(Beginning of INPUT FOR THIS TASK)

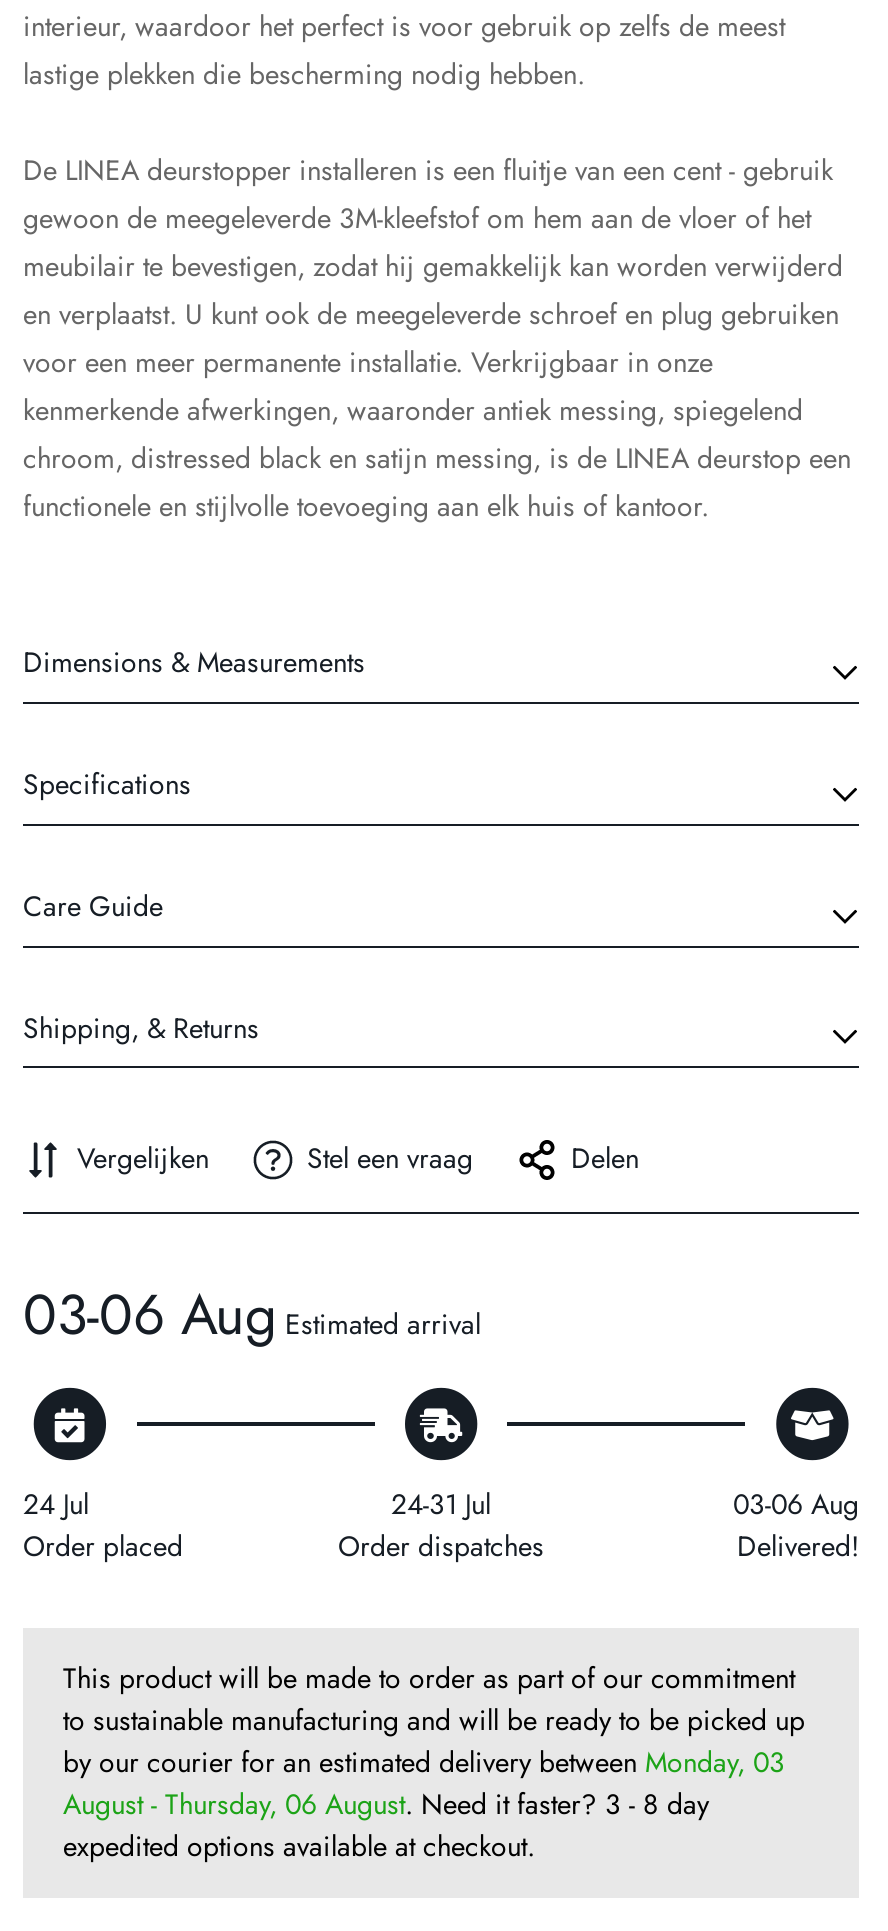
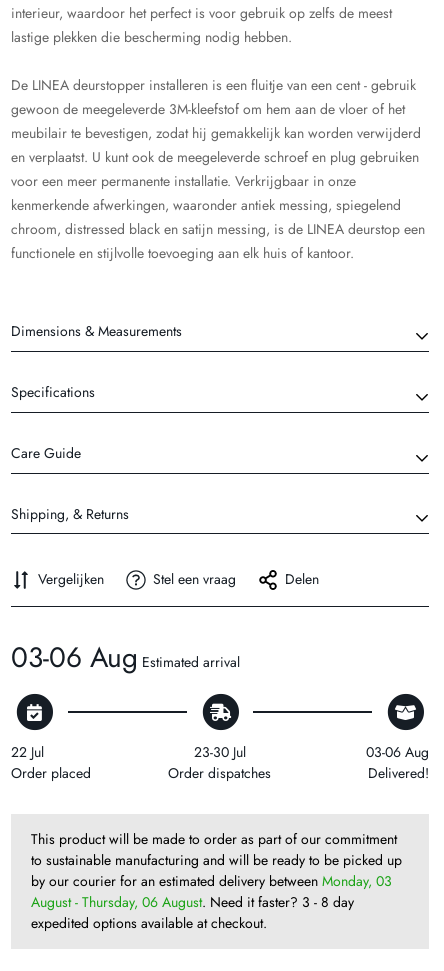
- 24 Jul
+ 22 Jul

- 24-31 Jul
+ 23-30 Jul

(End of INPUT FOR THIS TASK)
(Beginning of INPUT FOR THIS TASK)

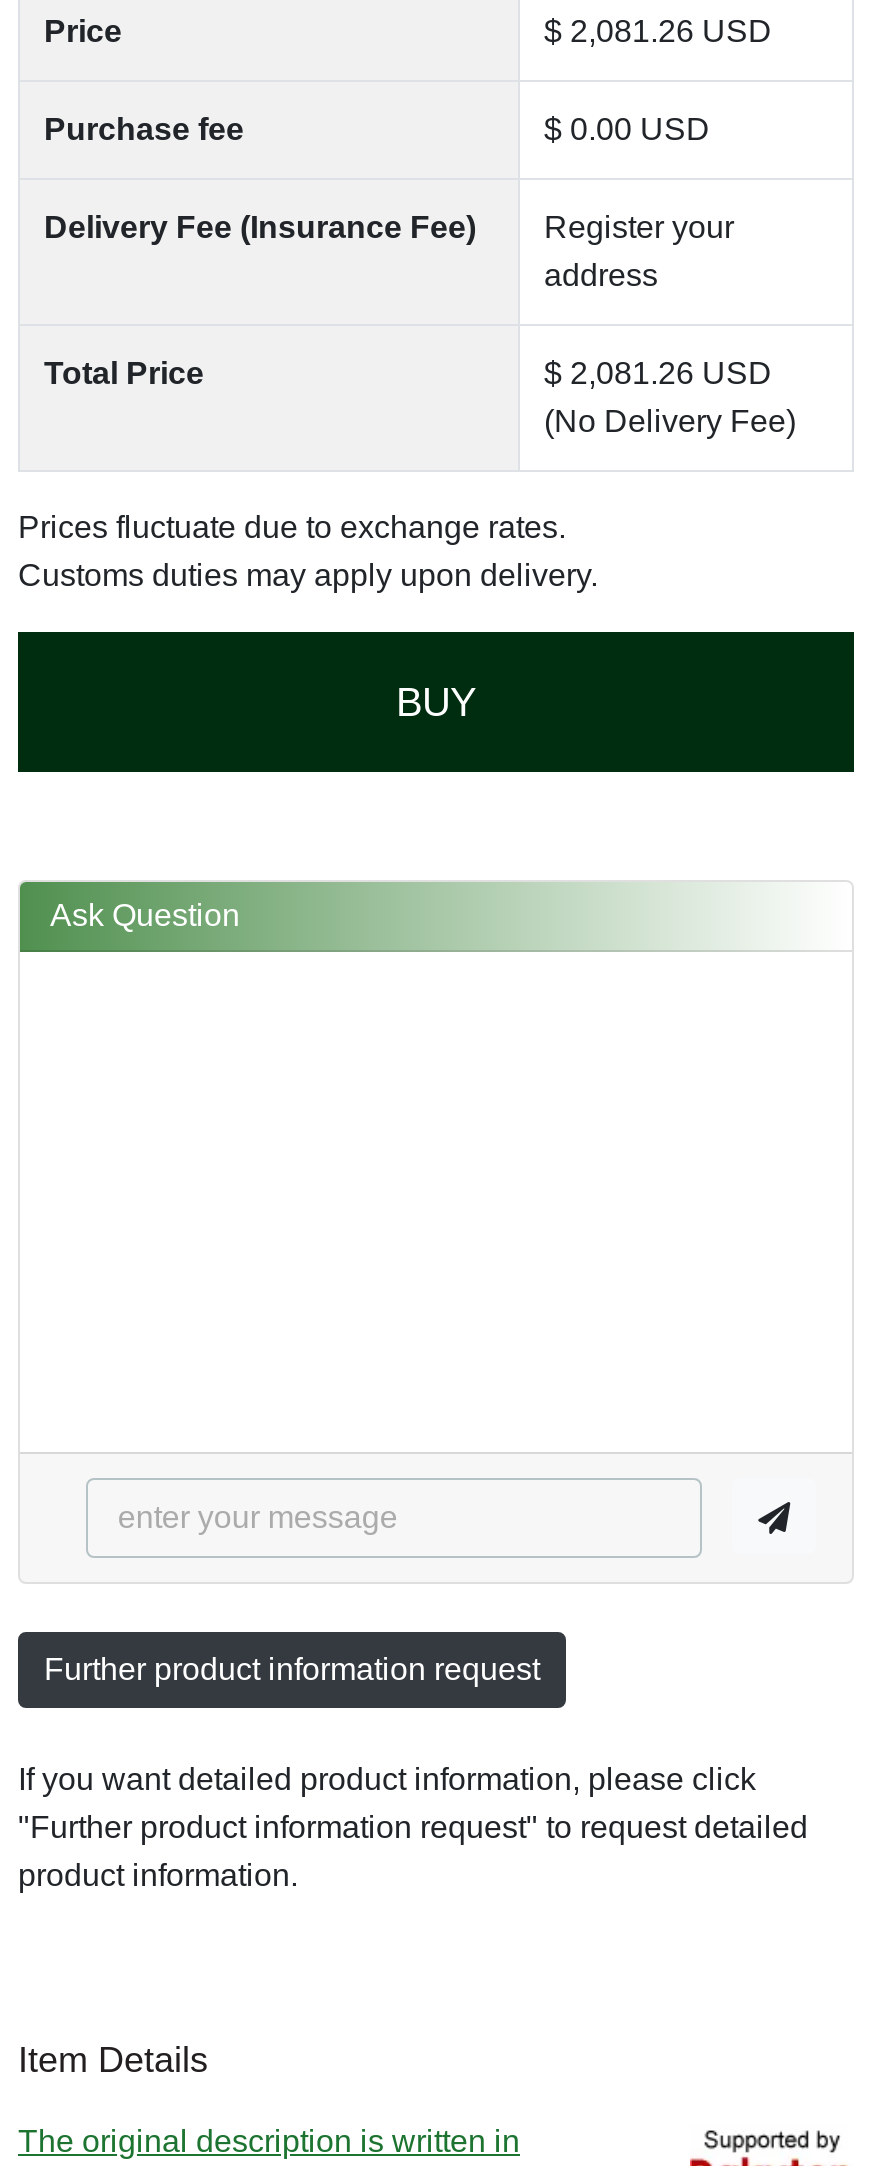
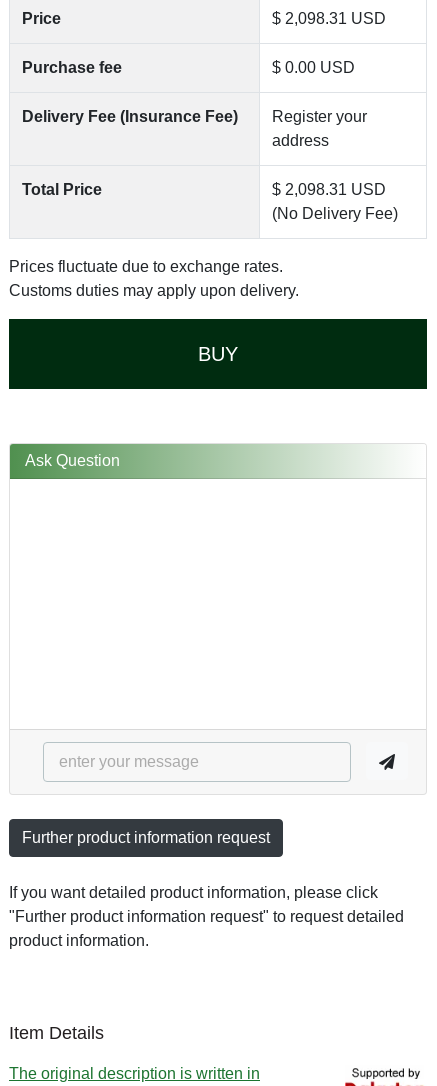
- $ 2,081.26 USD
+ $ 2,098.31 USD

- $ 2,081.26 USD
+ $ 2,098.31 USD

(End of INPUT FOR THIS TASK)
(Beginning of INPUT FOR THIS TASK)

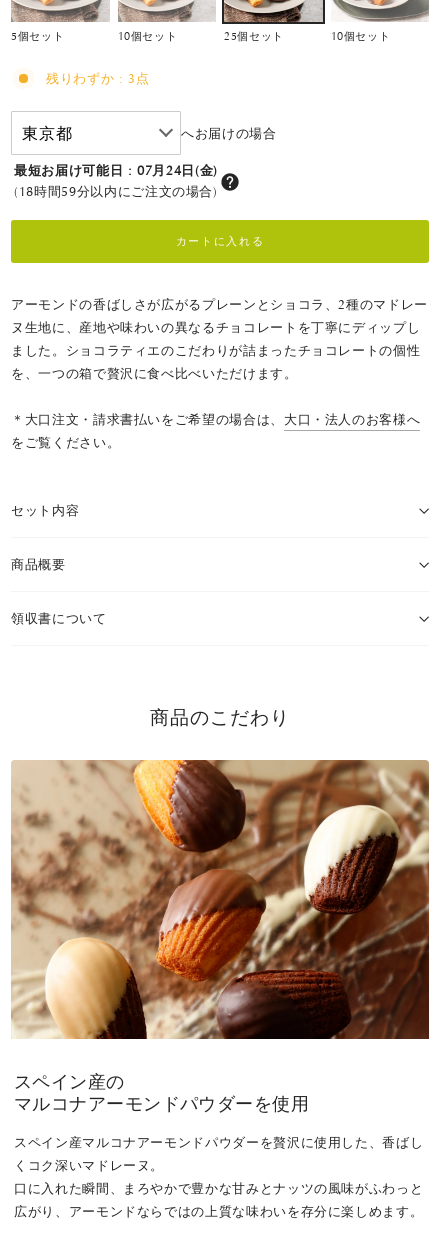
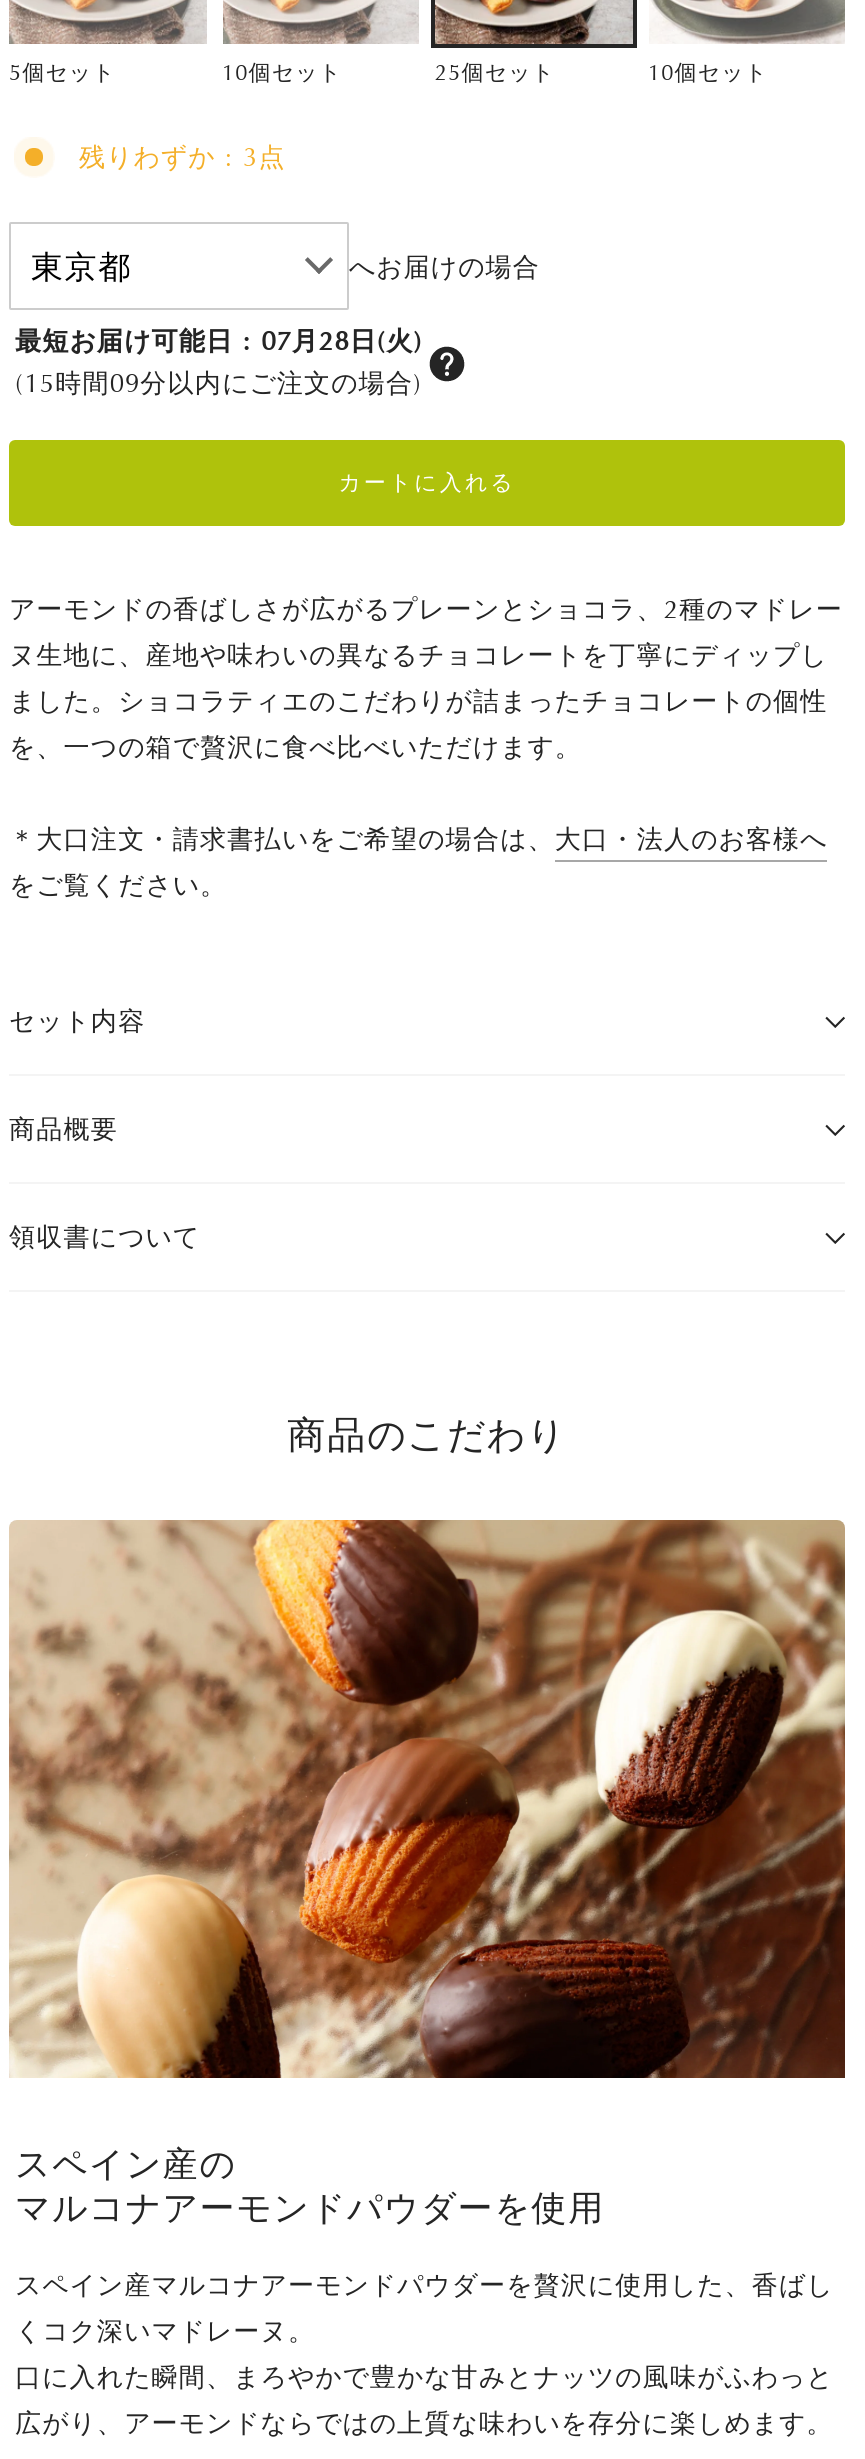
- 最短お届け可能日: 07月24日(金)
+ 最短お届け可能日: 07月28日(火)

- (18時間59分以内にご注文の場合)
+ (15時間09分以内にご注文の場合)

(End of INPUT FOR THIS TASK)

:: YOUR OBJECTIVE ::
Please return every line of the records that contains the word "最短お届け可能日".

:: WRITTEN SOLUTION ::
- 最短お届け可能日: 07月24日(金)
+ 最短お届け可能日: 07月28日(火)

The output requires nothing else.